『季刊 枯片吟』公式ブログ ~先天的失言者~

文学フリマに出展している『季刊 枯片吟』のブログになります。

あきらかな熱が

    話し始めると、鎖骨のあたりから肩にかけて熱を帯びて来るのが自分でも感じられてしまい、頭の奥底では自分が今、偉ぶろうとしていることがわかり始め、抑えめに、かつ自信が失われた形で相手に伝わらない注意をしながら話を続けている。やめればいいのに、という尊大な、仕事論の話ではある。仕事論の話を語る大人にはなりたくなかった。少なくとも聞き手の彼らは大人しく聞いているようではある。照明が幾分あざとい落ち着きを演出してはいるものの、その大衆居酒屋は、確実に下世話な欲望や横暴にあふれるべき場所で、となりの大部屋では二十五人ほどの客がひしめき合って、誕生日祝いの歌などを歌い始めている。

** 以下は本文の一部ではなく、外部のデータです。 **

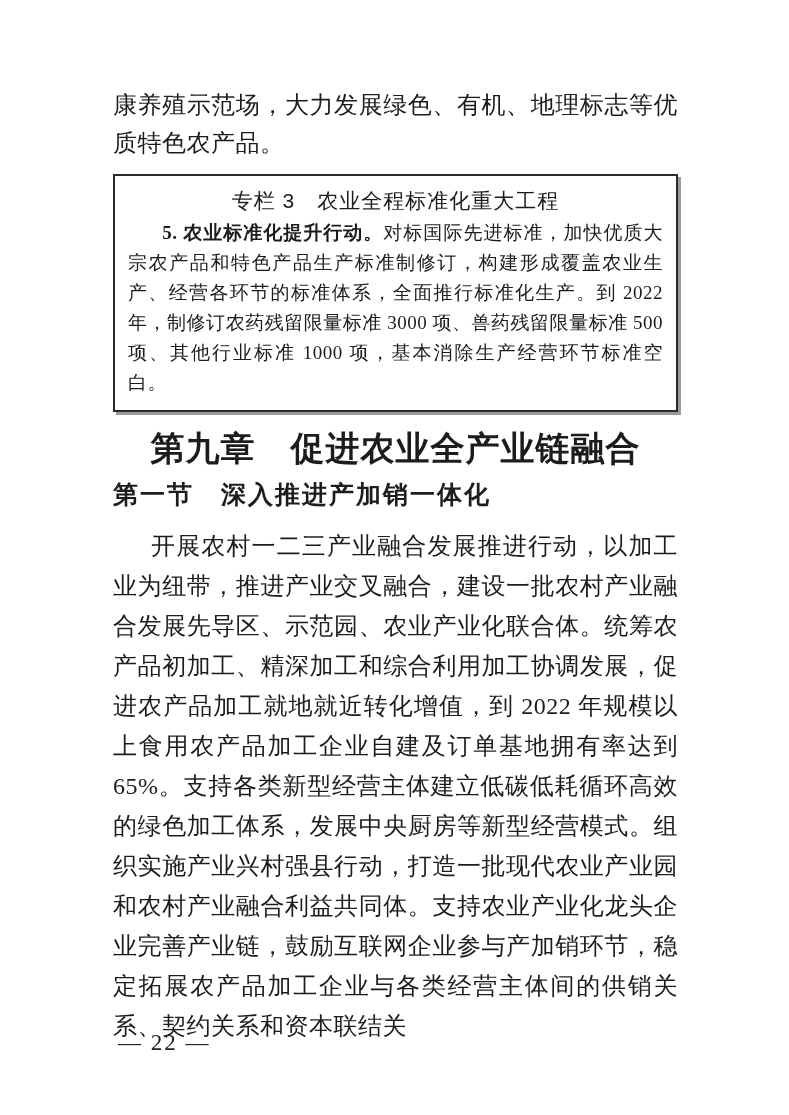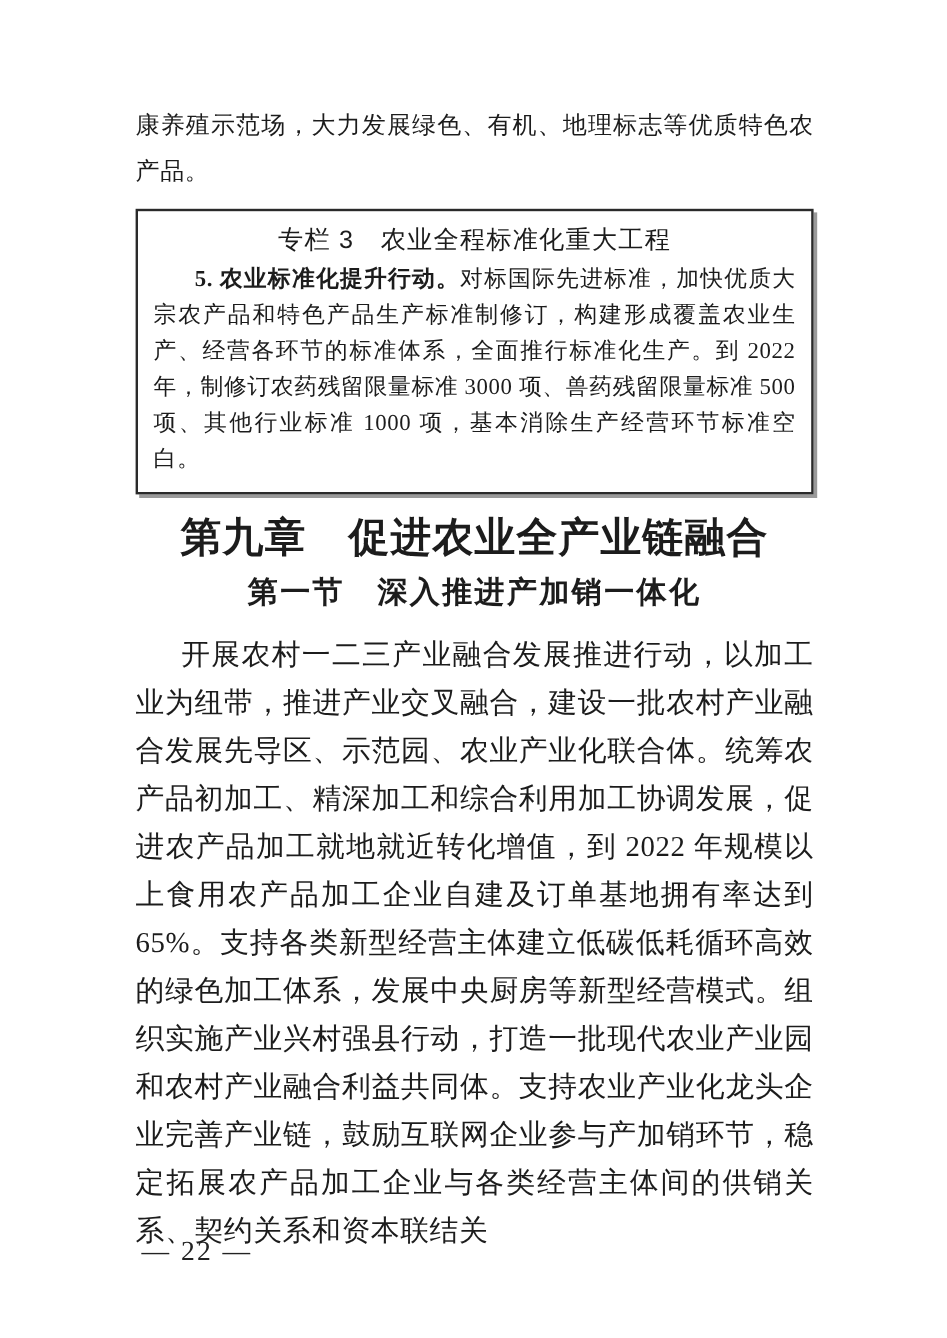--- a/index.html
+++ b/index.html
@@ -14,21 +14,21 @@
     position: relative;
     width: 789px; height: 1115px;
     background: #ffffff;
   }
   .content {
     position: absolute;
     left: 113px; top: 86px;
     width: 565px;
   }
   .intro {
-    font-size: 20px;
+    font-size: 24px;
     line-height: 38px;
     text-align: justify;
     text-justify: inter-ideograph;
     letter-spacing: 0.5px;
   }
   .feature-box {
     margin-top: 12px;
     border: 2px solid #2a2a2a;
     box-shadow: 3px 3px 0 #9a9a9a;
     padding: 8px 13px 12px 13px;
@@ -55,21 +55,20 @@
     margin-top: 18px;
     text-align: center;
     font-family: "Liberation Sans", "DejaVu Sans", sans-serif;
     font-weight: bold;
     font-size: 34px;
     line-height: 36px;
     letter-spacing: 1px;
   }
   .section-heading {
     margin-top: 12px;
-    text-align: center;
     font-weight: bold;
     font-size: 25px;
     line-height: 34px;
     letter-spacing: 2px;
   }
   .body-para {
     margin-top: 14px;
     font-size: 24px;
     line-height: 40px;
     text-align: justify;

その中で粛々と話を続けるわけにもいかず、自然、声は大きくなり、声に伴って内容も大きくなってしまう。
   帰り道ではきっと、後悔をするのだな、と思いながら、後悔の味のする安いビールを、ぐっと、飲み干す。
    店員が来て、新しい飲み物を供給して行く。さながら、餌を与えるように。